- [RECORDS PROVIDED]:
··········

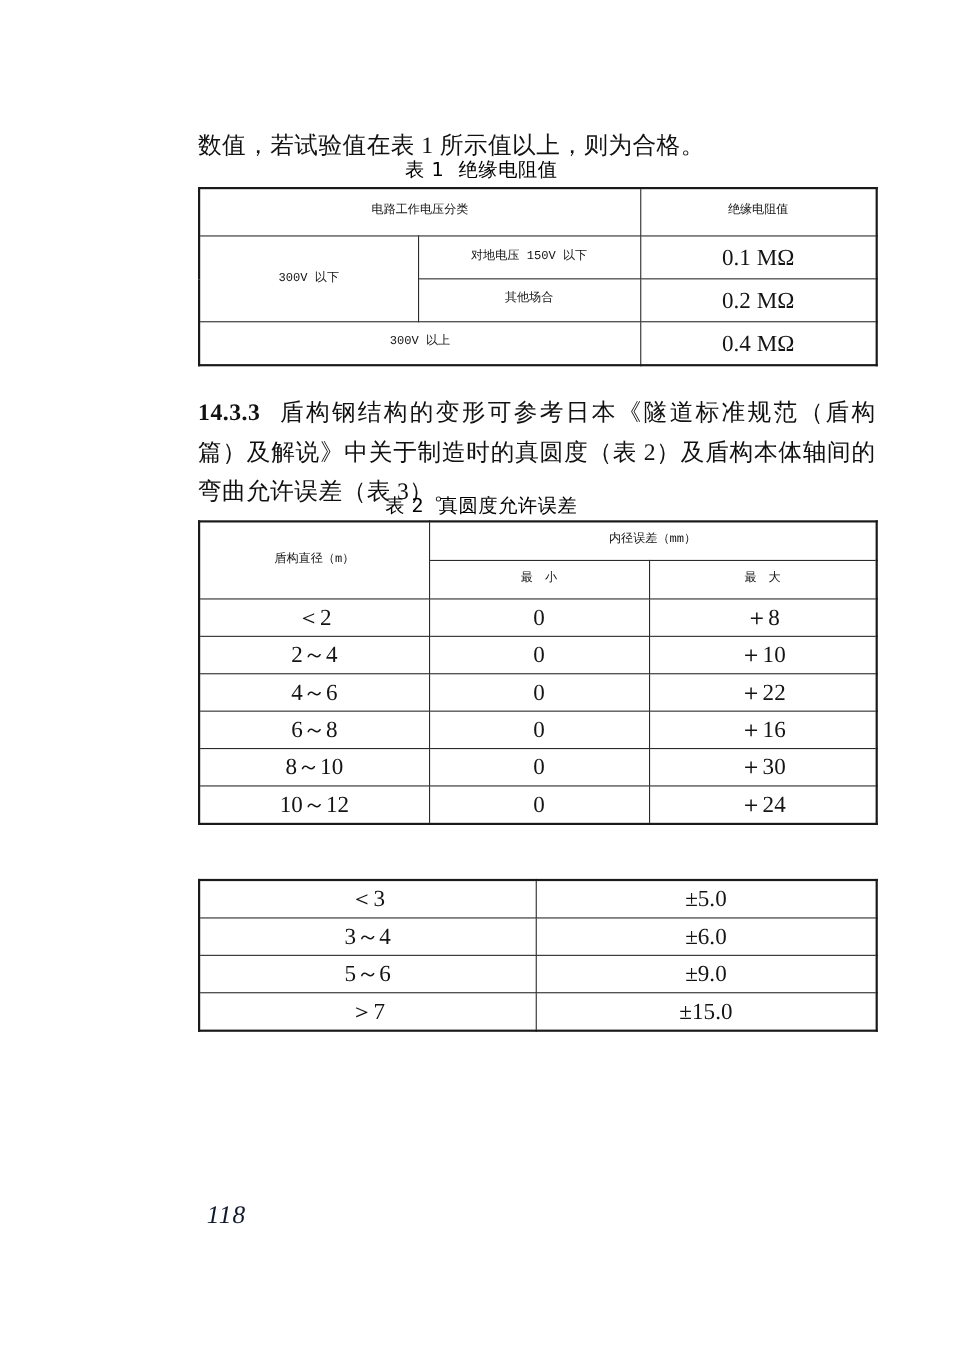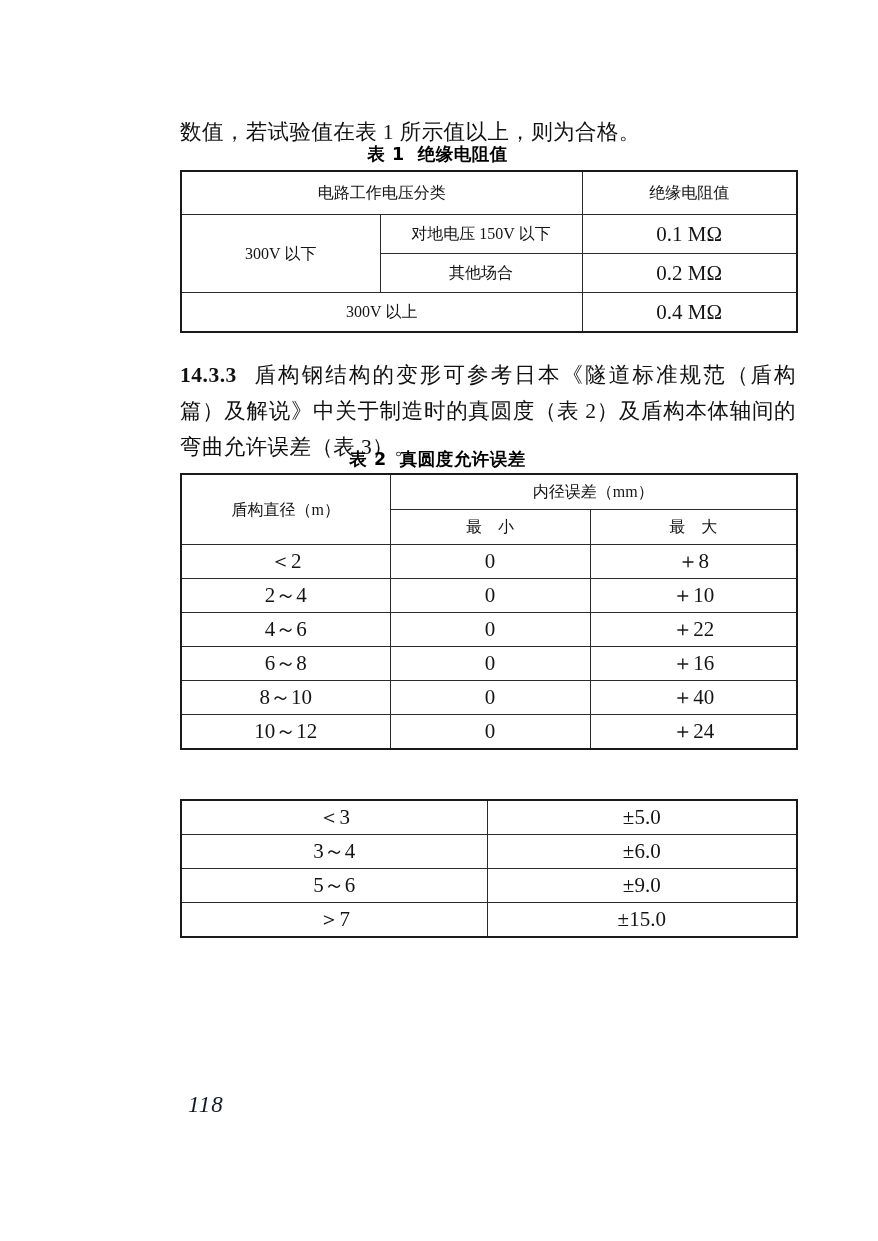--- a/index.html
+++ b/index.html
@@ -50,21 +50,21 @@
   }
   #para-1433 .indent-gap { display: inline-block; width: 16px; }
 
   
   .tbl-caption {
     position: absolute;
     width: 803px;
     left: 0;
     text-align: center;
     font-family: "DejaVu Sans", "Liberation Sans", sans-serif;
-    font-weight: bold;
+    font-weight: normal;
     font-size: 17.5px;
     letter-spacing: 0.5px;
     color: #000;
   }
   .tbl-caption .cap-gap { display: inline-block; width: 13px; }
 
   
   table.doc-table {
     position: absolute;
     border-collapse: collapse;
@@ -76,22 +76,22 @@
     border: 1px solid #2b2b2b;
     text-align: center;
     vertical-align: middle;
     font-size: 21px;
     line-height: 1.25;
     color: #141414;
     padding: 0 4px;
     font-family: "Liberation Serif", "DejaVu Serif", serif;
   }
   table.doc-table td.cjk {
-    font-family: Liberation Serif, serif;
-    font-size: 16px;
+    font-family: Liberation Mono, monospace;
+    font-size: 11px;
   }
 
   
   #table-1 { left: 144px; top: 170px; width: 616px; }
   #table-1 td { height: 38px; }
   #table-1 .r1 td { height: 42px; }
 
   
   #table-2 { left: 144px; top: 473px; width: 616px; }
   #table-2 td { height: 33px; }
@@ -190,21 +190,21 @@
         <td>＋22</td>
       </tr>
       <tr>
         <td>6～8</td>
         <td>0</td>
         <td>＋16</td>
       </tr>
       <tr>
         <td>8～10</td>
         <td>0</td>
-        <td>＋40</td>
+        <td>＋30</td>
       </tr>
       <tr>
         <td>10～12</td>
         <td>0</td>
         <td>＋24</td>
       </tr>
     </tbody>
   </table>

··········

Please return all lines above in which the string "DejaVu" is found.

     font-family: "DejaVu Sans", "Liberation Sans", sans-serif;
     font-family: "Liberation Serif", "DejaVu Serif", serif;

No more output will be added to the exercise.